(Difference listings)
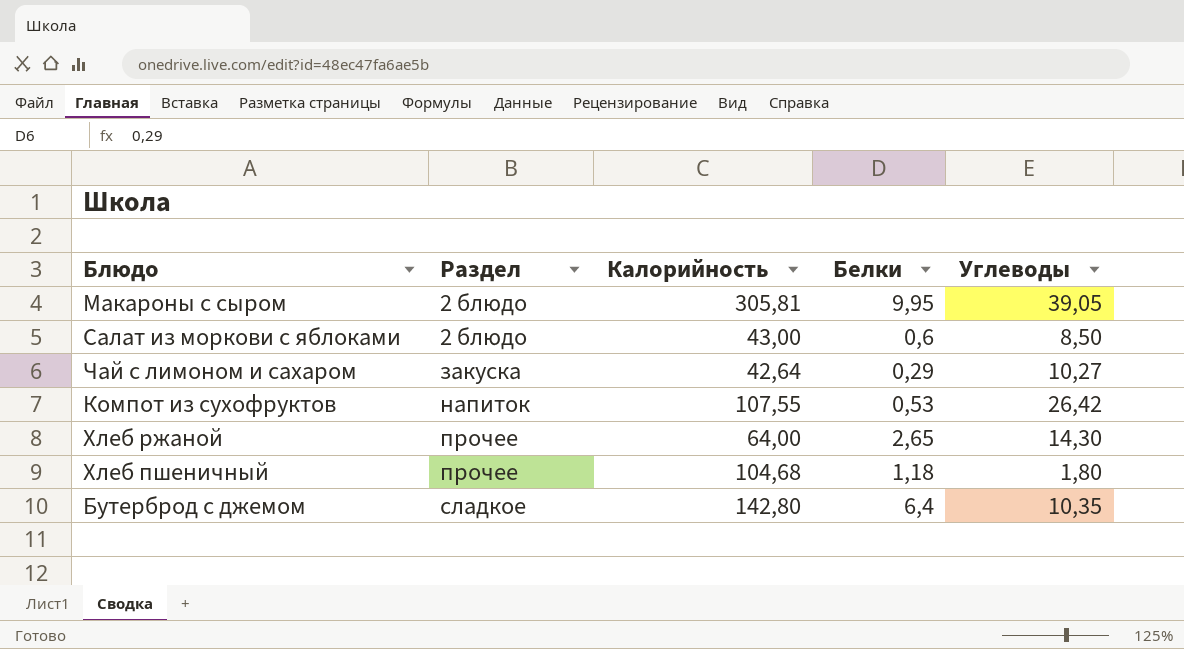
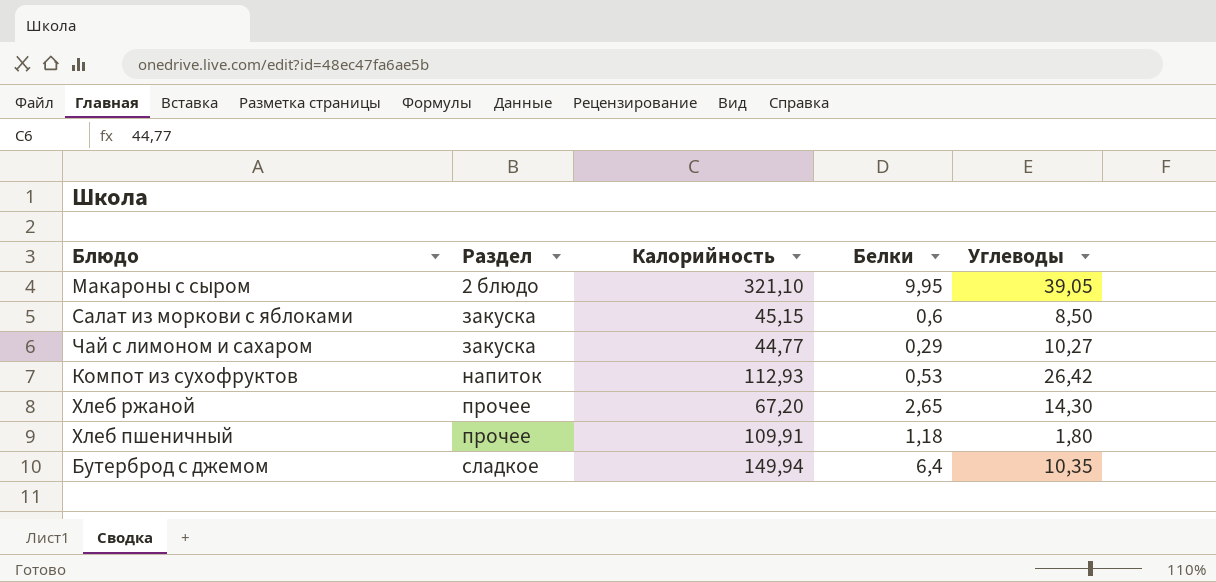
Макароны с сыром | Калорийность: 305,81 -> 321,10
Салат из моркови с яблоками | Раздел: 2 блюдо -> закуска
Салат из моркови с яблоками | Калорийность: 43,00 -> 45,15
Чай с лимоном и сахаром | Калорийность: 42,64 -> 44,77
Компот из сухофруктов | Калорийность: 107,55 -> 112,93
Хлеб ржаной | Калорийность: 64,00 -> 67,20
Хлеб пшеничный | Калорийность: 104,68 -> 109,91
Бутерброд с джемом | Калорийность: 142,80 -> 149,94

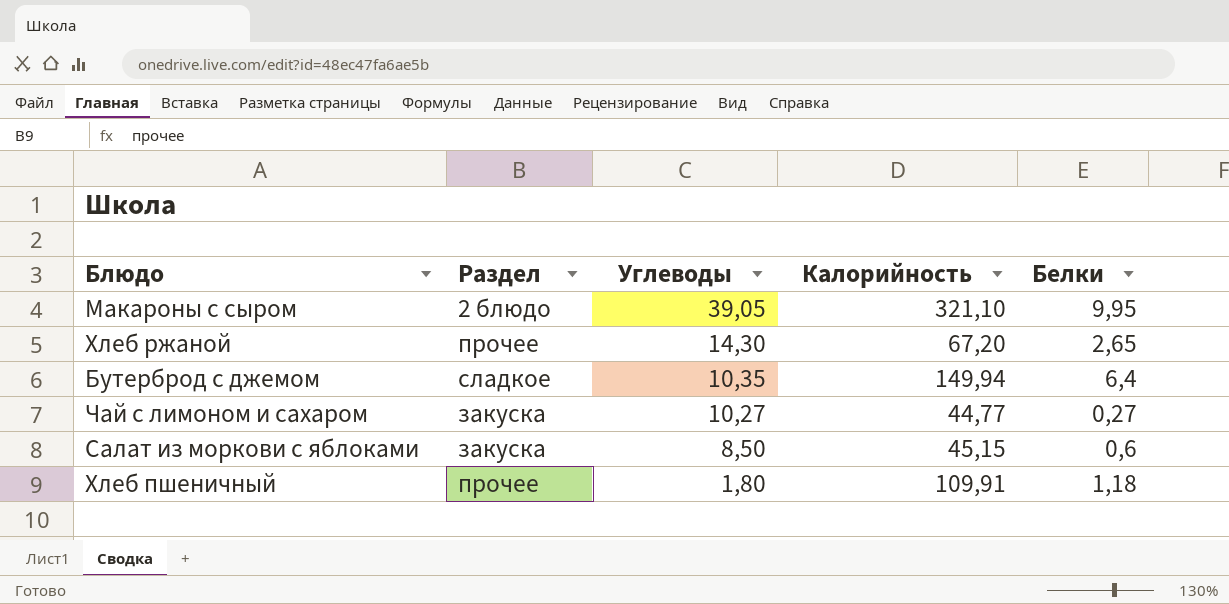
row order: Раздел ascending -> Углеводы descending
column Углеводы | position: 5 -> 3
row Компот из сухофруктов: напиток | 112,93 | 0,53 | 26,42 -> none
Чай с лимоном и сахаром | Белки: 0,29 -> 0,27

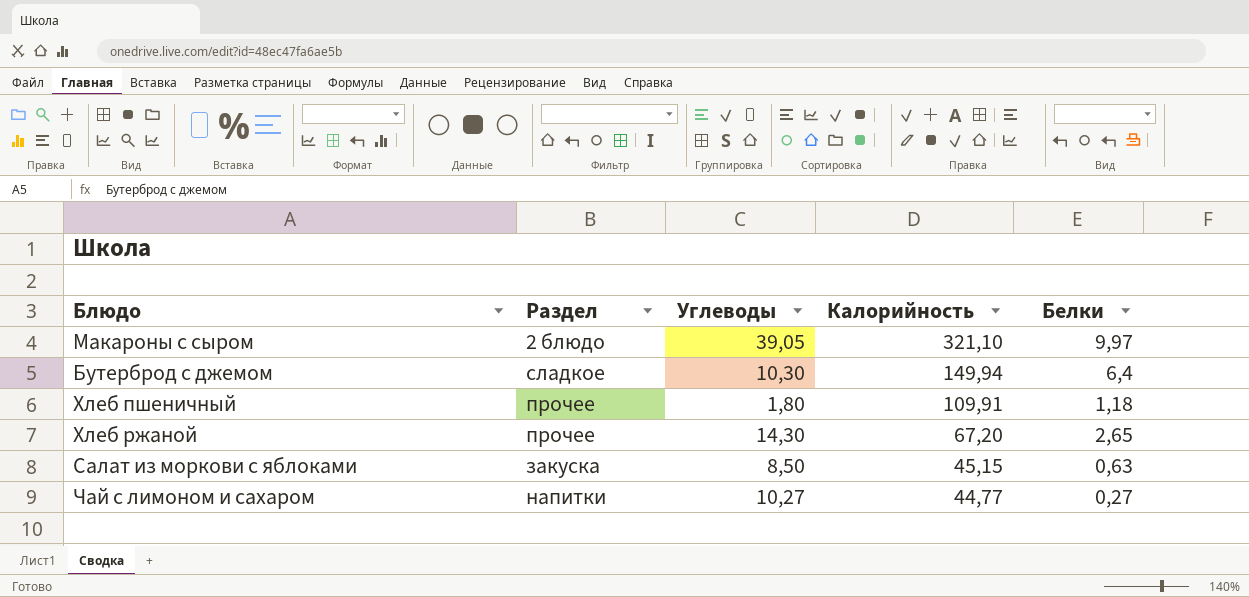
row order: Углеводы descending -> Калорийность descending
Макароны с сыром | Белки: 9,95 -> 9,97
Бутерброд с джемом | Углеводы: 10,35 -> 10,30
Салат из моркови с яблоками | Белки: 0,6 -> 0,63
Чай с лимоном и сахаром | Раздел: закуска -> напитки

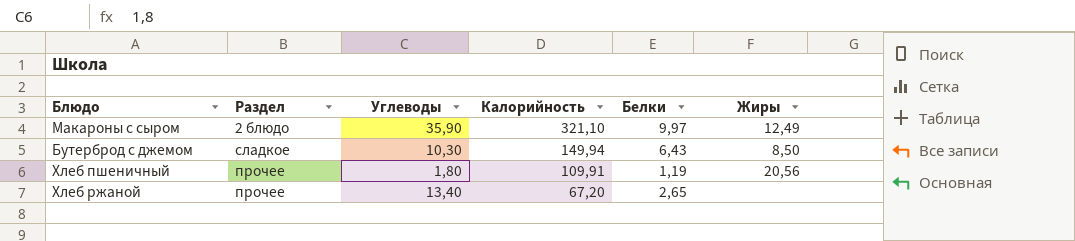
column Жиры | position: none -> 6
row Салат из моркови с яблоками: закуска | 8,50 | 45,15 | 0,63 -> none
row Чай с лимоном и сахаром: напитки | 10,27 | 44,77 | 0,27 -> none
Макароны с сыром | Углеводы: 39,05 -> 35,90
Бутерброд с джемом | Белки: 6,4 -> 6,43
Хлеб пшеничный | Белки: 1,18 -> 1,19
Хлеб ржаной | Углеводы: 14,30 -> 13,40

What is needed:
The answer must consist of the entries above, reproduced word for word, without any pictures.

Answer for the task:
Макароны с сыром | Калорийность: 305,81 -> 321,10
Салат из моркови с яблоками | Раздел: 2 блюдо -> закуска
Салат из моркови с яблоками | Калорийность: 43,00 -> 45,15
Чай с лимоном и сахаром | Калорийность: 42,64 -> 44,77
Компот из сухофруктов | Калорийность: 107,55 -> 112,93
Хлеб ржаной | Калорийность: 64,00 -> 67,20
Хлеб пшеничный | Калорийность: 104,68 -> 109,91
Бутерброд с джемом | Калорийность: 142,80 -> 149,94

row order: Раздел ascending -> Углеводы descending
column Углеводы | position: 5 -> 3
row Компот из сухофруктов: напиток | 112,93 | 0,53 | 26,42 -> none
Чай с лимоном и сахаром | Белки: 0,29 -> 0,27

row order: Углеводы descending -> Калорийность descending
Макароны с сыром | Белки: 9,95 -> 9,97
Бутерброд с джемом | Углеводы: 10,35 -> 10,30
Салат из моркови с яблоками | Белки: 0,6 -> 0,63
Чай с лимоном и сахаром | Раздел: закуска -> напитки

column Жиры | position: none -> 6
row Салат из моркови с яблоками: закуска | 8,50 | 45,15 | 0,63 -> none
row Чай с лимоном и сахаром: напитки | 10,27 | 44,77 | 0,27 -> none
Макароны с сыром | Углеводы: 39,05 -> 35,90
Бутерброд с джемом | Белки: 6,4 -> 6,43
Хлеб пшеничный | Белки: 1,18 -> 1,19
Хлеб ржаной | Углеводы: 14,30 -> 13,40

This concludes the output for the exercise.